▶ Task to carry out:
With the pictures omitted, transcribe each line below exactly as it is.

▶ Information shown:
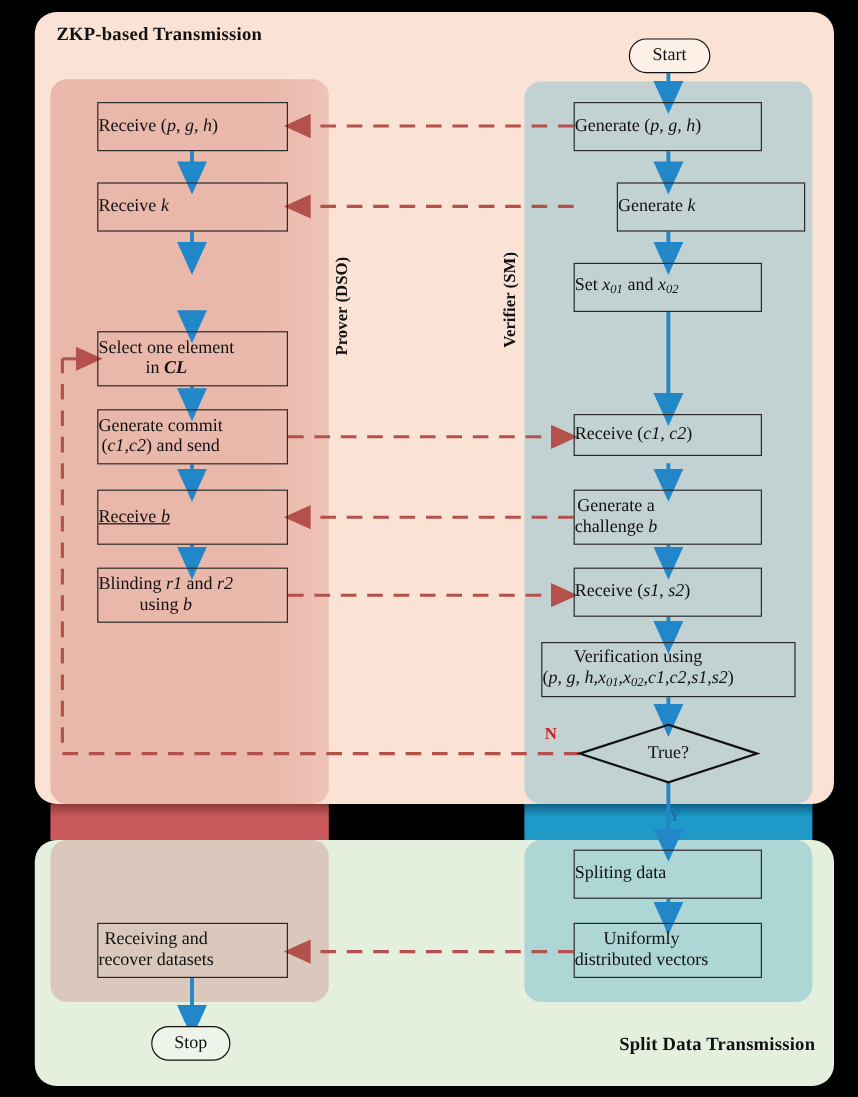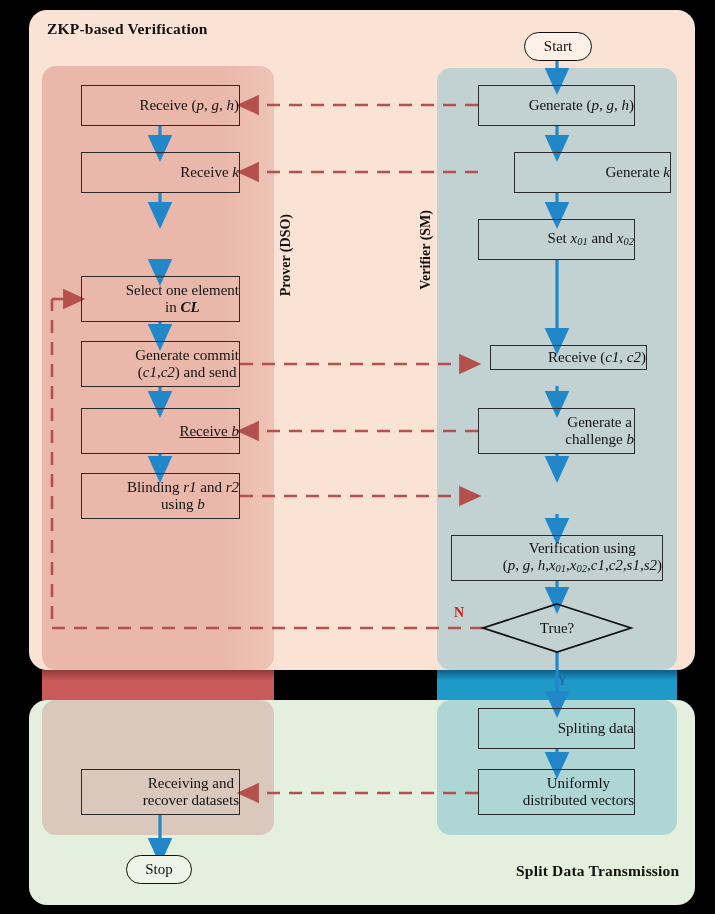--- a/index.html
+++ b/index.html
@@ -35,21 +35,21 @@
   #title-split{left:516px;top:862px;}
 
   
   .vlabel{position:absolute;font-weight:bold;font-size:14px;color:#111;
       writing-mode:vertical-rl;transform:rotate(180deg);white-space:nowrap;}
   #label-prover{left:278px;top:214px;}
   #label-verifier{left:418px;top:210px;}
 
   
   .node{position:absolute;border:1.6px solid #2b2b2b;background:transparent;
-        display:flex;align-items:center;justify-content:flex-end;text-align:center;
+        display:flex;align-items:center;justify-content:flex-start;text-align:center;
         font-size:15px;line-height:1.12;color:#111;box-sizing:border-box;}
   .node.two{line-height:1.14;}
   .node i{font-style:italic;}
   .node sub{font-size:10.5px;font-style:italic;vertical-align:-.22em;}
 
   
   .term{position:absolute;border:1.8px solid #111;border-radius:20px;
         background:#fdf2ea;display:flex;align-items:center;justify-content:center;
         font-size:15px;color:#111;box-sizing:border-box;}
   #node-start{left:524px;top:32px;width:68px;height:29px;background:#fdf0e6;}
@@ -62,21 +62,21 @@
   #n-select   {left:81px;top:276px;width:159px;height:46px;}
   #n-commit   {left:81px;top:341px;width:159px;height:46px;}
   #n-recv-b   {left:81px;top:408px;width:159px;height:46px;text-decoration:underline;}
   #n-blind    {left:81px;top:473px;width:159px;height:46px;}
   #n-recover  {left:81px;top:769px;width:159px;height:46px;}
 
   
   #n-gen-pgh  {left:478px;top:85px; width:157px;height:41px;}
   #n-gen-k    {left:478px;top:152px;width:157px;height:41px;margin-left:36px;}
   #n-setx     {left:478px;top:219px;width:157px;height:41px;}
-  #n-recv-c   {left:490px;top:345px;width:157px;height:25px;}
+  #n-recv-c   {left:478px;top:345px;width:157px;height:35px;}
   #n-chal     {left:478px;top:408px;width:157px;height:46px;}
   #n-recv-s   {left:478px;top:473px;width:157px;height:41px;}
   #n-verif    {left:451px;top:535px;width:212px;height:46px;}
   #n-split    {left:478px;top:708px;width:157px;height:41px;}
   #n-unif     {left:478px;top:769px;width:157px;height:46px;}
 
   
   #n-true{position:absolute;left:483px;top:604px;width:148px;height:48px;}
   #n-true .txt{position:absolute;inset:0;display:flex;align-items:center;
       justify-content:center;font-size:15px;color:#111;}
@@ -98,21 +98,21 @@
   <div class="panel" id="panel-bottom"></div>
 
   <div class="lane" id="lane-prover"></div>
   <div class="lane" id="lane-verifier"></div>
   <div class="lane" id="lane-recv"></div>
   <div class="lane" id="lane-split"></div>
 
   <div class="bar" id="bar-red"></div>
   <div class="bar" id="bar-blue"></div>
 
-  <div class="panel-title" id="title-zkp">ZKP-based Verification</div>
+  <div class="panel-title" id="title-zkp">ZKP-based Transmission</div>
   <div class="panel-title" id="title-split">Split Data Transmission</div>
 
   <div class="vlabel" id="label-prover">Prover (DSO)</div>
   <div class="vlabel" id="label-verifier">Verifier (SM)</div>
 
   <svg id="wires" viewBox="0 0 715 914">
     <defs>
       <marker id="ahb" markerWidth="9" markerHeight="9" refX="4.2" refY="4.5" orient="auto">
         <path d="M0,0.6 L8.6,4.5 L0,8.4 Z" fill="#2287c8"></path>
       </marker>
@@ -200,20 +200,23 @@
     </div>
   <div class="node" id="n-setx">
     <span>Set <i>x</i><sub>01</sub> and <i>x</i><sub>02</sub></span>
     </div>
   <div class="node" id="n-recv-c">
     <span>Receive (<i>c1</i>, <i>c2</i>)</span>
     </div>
   <div class="node two" id="n-chal">
     <span>Generate a<br>challenge <i>b</i></span>
     </div>
+  <div class="node" id="n-recv-s">
+    <span>Receive (<i>s1</i>, <i>s2</i>)</span>
+    </div>
   <div class="node two" id="n-verif">
     <span>Verification using<br>(<i>p</i>, <i>g</i>, <i>h</i>,<i>x</i><sub>01</sub>,<i>x</i><sub>02</sub>,<i>c1</i>,<i>c2</i>,<i>s1</i>,<i>s2</i>)</span>
     </div>
   <div class="node" id="n-split">
     <span>Spliting data</span>
     </div>
   <div class="node two" id="n-unif">
     <span>Uniformly<br>distributed vectors</span>
     </div>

▶ Your response:
--- a/index.html
+++ b/index.html
@@ -35,21 +35,21 @@
   #title-split{left:516px;top:862px;}
 
   
   .vlabel{position:absolute;font-weight:bold;font-size:14px;color:#111;
       writing-mode:vertical-rl;transform:rotate(180deg);white-space:nowrap;}
   #label-prover{left:278px;top:214px;}
   #label-verifier{left:418px;top:210px;}
 
   
   .node{position:absolute;border:1.6px solid #2b2b2b;background:transparent;
-        display:flex;align-items:center;justify-content:flex-end;text-align:center;
+        display:flex;align-items:center;justify-content:flex-start;text-align:center;
         font-size:15px;line-height:1.12;color:#111;box-sizing:border-box;}
   .node.two{line-height:1.14;}
   .node i{font-style:italic;}
   .node sub{font-size:10.5px;font-style:italic;vertical-align:-.22em;}
 
   
   .term{position:absolute;border:1.8px solid #111;border-radius:20px;
         background:#fdf2ea;display:flex;align-items:center;justify-content:center;
         font-size:15px;color:#111;box-sizing:border-box;}
   #node-start{left:524px;top:32px;width:68px;height:29px;background:#fdf0e6;}
@@ -62,21 +62,21 @@
   #n-select   {left:81px;top:276px;width:159px;height:46px;}
   #n-commit   {left:81px;top:341px;width:159px;height:46px;}
   #n-recv-b   {left:81px;top:408px;width:159px;height:46px;text-decoration:underline;}
   #n-blind    {left:81px;top:473px;width:159px;height:46px;}
   #n-recover  {left:81px;top:769px;width:159px;height:46px;}
 
   
   #n-gen-pgh  {left:478px;top:85px; width:157px;height:41px;}
   #n-gen-k    {left:478px;top:152px;width:157px;height:41px;margin-left:36px;}
   #n-setx     {left:478px;top:219px;width:157px;height:41px;}
-  #n-recv-c   {left:490px;top:345px;width:157px;height:25px;}
+  #n-recv-c   {left:478px;top:345px;width:157px;height:35px;}
   #n-chal     {left:478px;top:408px;width:157px;height:46px;}
   #n-recv-s   {left:478px;top:473px;width:157px;height:41px;}
   #n-verif    {left:451px;top:535px;width:212px;height:46px;}
   #n-split    {left:478px;top:708px;width:157px;height:41px;}
   #n-unif     {left:478px;top:769px;width:157px;height:46px;}
 
   
   #n-true{position:absolute;left:483px;top:604px;width:148px;height:48px;}
   #n-true .txt{position:absolute;inset:0;display:flex;align-items:center;
       justify-content:center;font-size:15px;color:#111;}
@@ -98,21 +98,21 @@
   <div class="panel" id="panel-bottom"></div>
 
   <div class="lane" id="lane-prover"></div>
   <div class="lane" id="lane-verifier"></div>
   <div class="lane" id="lane-recv"></div>
   <div class="lane" id="lane-split"></div>
 
   <div class="bar" id="bar-red"></div>
   <div class="bar" id="bar-blue"></div>
 
-  <div class="panel-title" id="title-zkp">ZKP-based Verification</div>
+  <div class="panel-title" id="title-zkp">ZKP-based Transmission</div>
   <div class="panel-title" id="title-split">Split Data Transmission</div>
 
   <div class="vlabel" id="label-prover">Prover (DSO)</div>
   <div class="vlabel" id="label-verifier">Verifier (SM)</div>
 
   <svg id="wires" viewBox="0 0 715 914">
     <defs>
       <marker id="ahb" markerWidth="9" markerHeight="9" refX="4.2" refY="4.5" orient="auto">
         <path d="M0,0.6 L8.6,4.5 L0,8.4 Z" fill="#2287c8"></path>
       </marker>
@@ -200,20 +200,23 @@
     </div>
   <div class="node" id="n-setx">
     <span>Set <i>x</i><sub>01</sub> and <i>x</i><sub>02</sub></span>
     </div>
   <div class="node" id="n-recv-c">
     <span>Receive (<i>c1</i>, <i>c2</i>)</span>
     </div>
   <div class="node two" id="n-chal">
     <span>Generate a<br>challenge <i>b</i></span>
     </div>
+  <div class="node" id="n-recv-s">
+    <span>Receive (<i>s1</i>, <i>s2</i>)</span>
+    </div>
   <div class="node two" id="n-verif">
     <span>Verification using<br>(<i>p</i>, <i>g</i>, <i>h</i>,<i>x</i><sub>01</sub>,<i>x</i><sub>02</sub>,<i>c1</i>,<i>c2</i>,<i>s1</i>,<i>s2</i>)</span>
     </div>
   <div class="node" id="n-split">
     <span>Spliting data</span>
     </div>
   <div class="node two" id="n-unif">
     <span>Uniformly<br>distributed vectors</span>
     </div>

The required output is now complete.